> TASK BRIEF: Search the entries below for "href". Report each line where it occurs.
(Beginning of INPUT RECORDS)
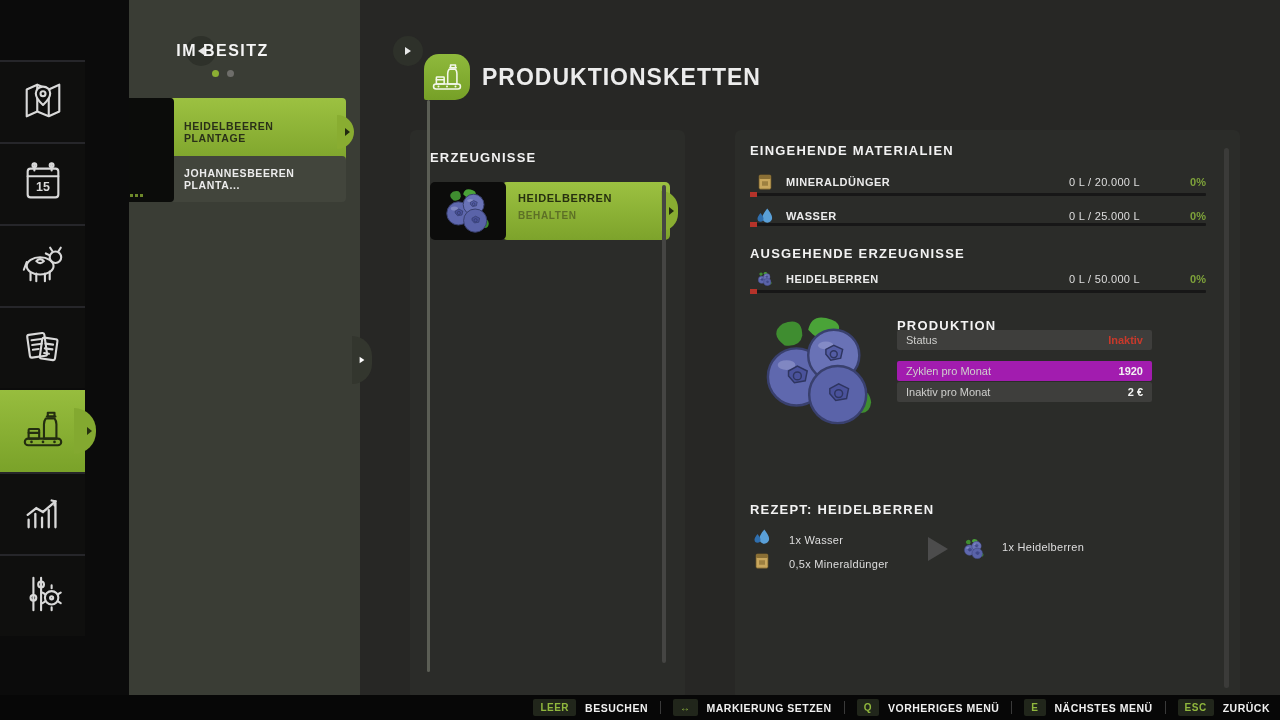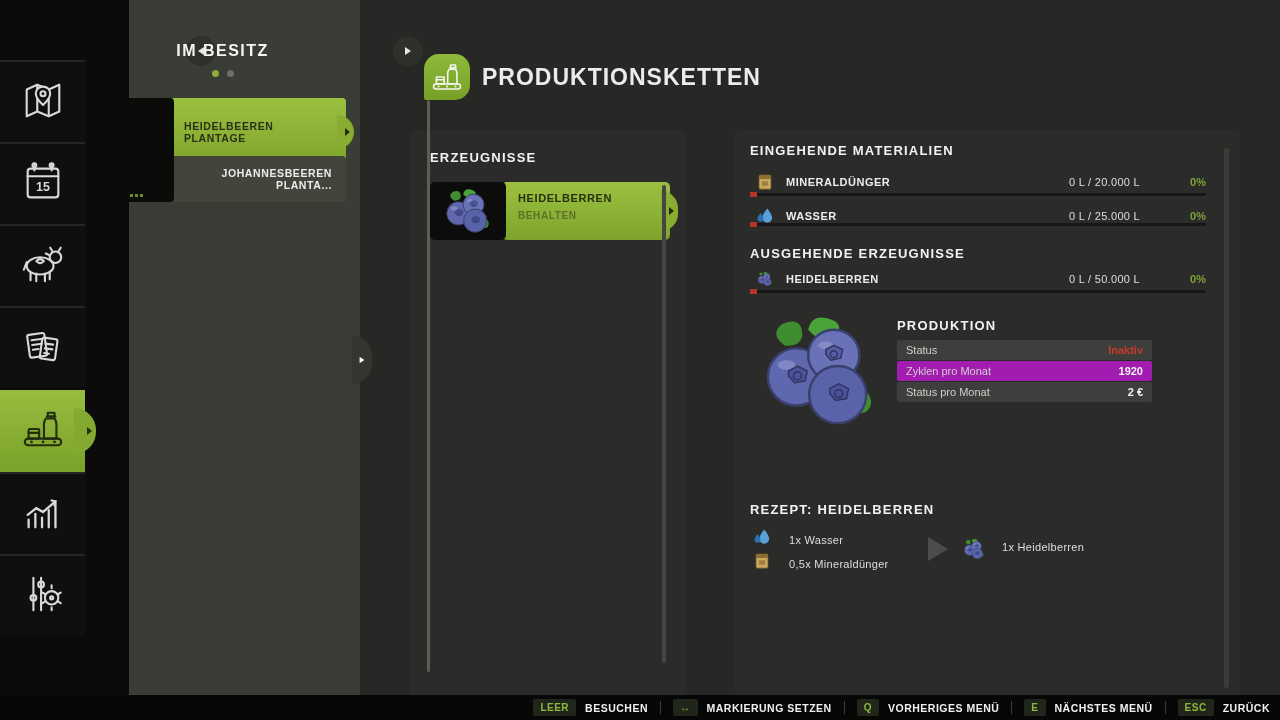--- a/index.html
+++ b/index.html
@@ -253,21 +253,21 @@
       <div class="thumb">
           <span class="price"></span>
         </div>
       <div class="plant-label">
           <span>HEIDELBEEREN PLANTAGE</span>
         </div>
       <div class="tag-tip">
           <span class="tri"></span>
         </div>
     </div>
-    <div class="plant-item" style="top:156px;height:46px;text-align:right;">
+    <div class="plant-item" style="top:156px;height:46px;">
       <div class="thumb">
           <span class="price"></span>
         </div>
       <div class="plant-label">
           <span>JOHANNESBEEREN PLANTA...</span>
         </div>
     </div>
 
     <div class="side-scroll"></div>
   </div>
@@ -335,30 +335,30 @@
       <span class="res-name">HEIDELBERREN</span>
       <span class="res-amt">0 L / 50.000 L</span>
       <span class="res-pct">0%</span>
     </div>
     <div class="res-bar" style="top:160px;"></div>
 
     <svg class="berries-big" viewBox="0 0 140 120">
         <use href="#sym-blueberries"></use>
       </svg>
     <div class="sec-title" style="left:162px;top:188px;">PRODUKTION</div>
-    <div class="prod-row dark" style="top:210px;">
+    <div class="prod-row dark" style="top:200px;">
       <span class="pl">Status</span>
       <span class="pv inactive">Inaktiv</span>
     </div>
     <div class="prod-row lite" style="top:231px;">
       <span class="pl">Zyklen pro Monat</span>
       <span class="pv">1920</span>
     </div>
     <div class="prod-row dark" style="top:252px;">
-      <span class="pl">Status pro Monat</span>
+      <span class="pl">Inaktiv pro Monat</span>
       <span class="pv">2 €</span>
     </div>
 
     <div class="sec-title" style="left:15px;top:372px;">REZEPT: HEIDELBERREN</div>
     <div class="rec-row" style="left:18px;top:398px;">
       <span class="rec-icon">
           <svg viewBox="0 0 24 24">
             <use href="#sym-water"></use>
           </svg>
         </span>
(End of INPUT RECORDS)
> TASK RESPONSE:
         <use href="#sym-blueberries"></use>
             <use href="#sym-water"></use>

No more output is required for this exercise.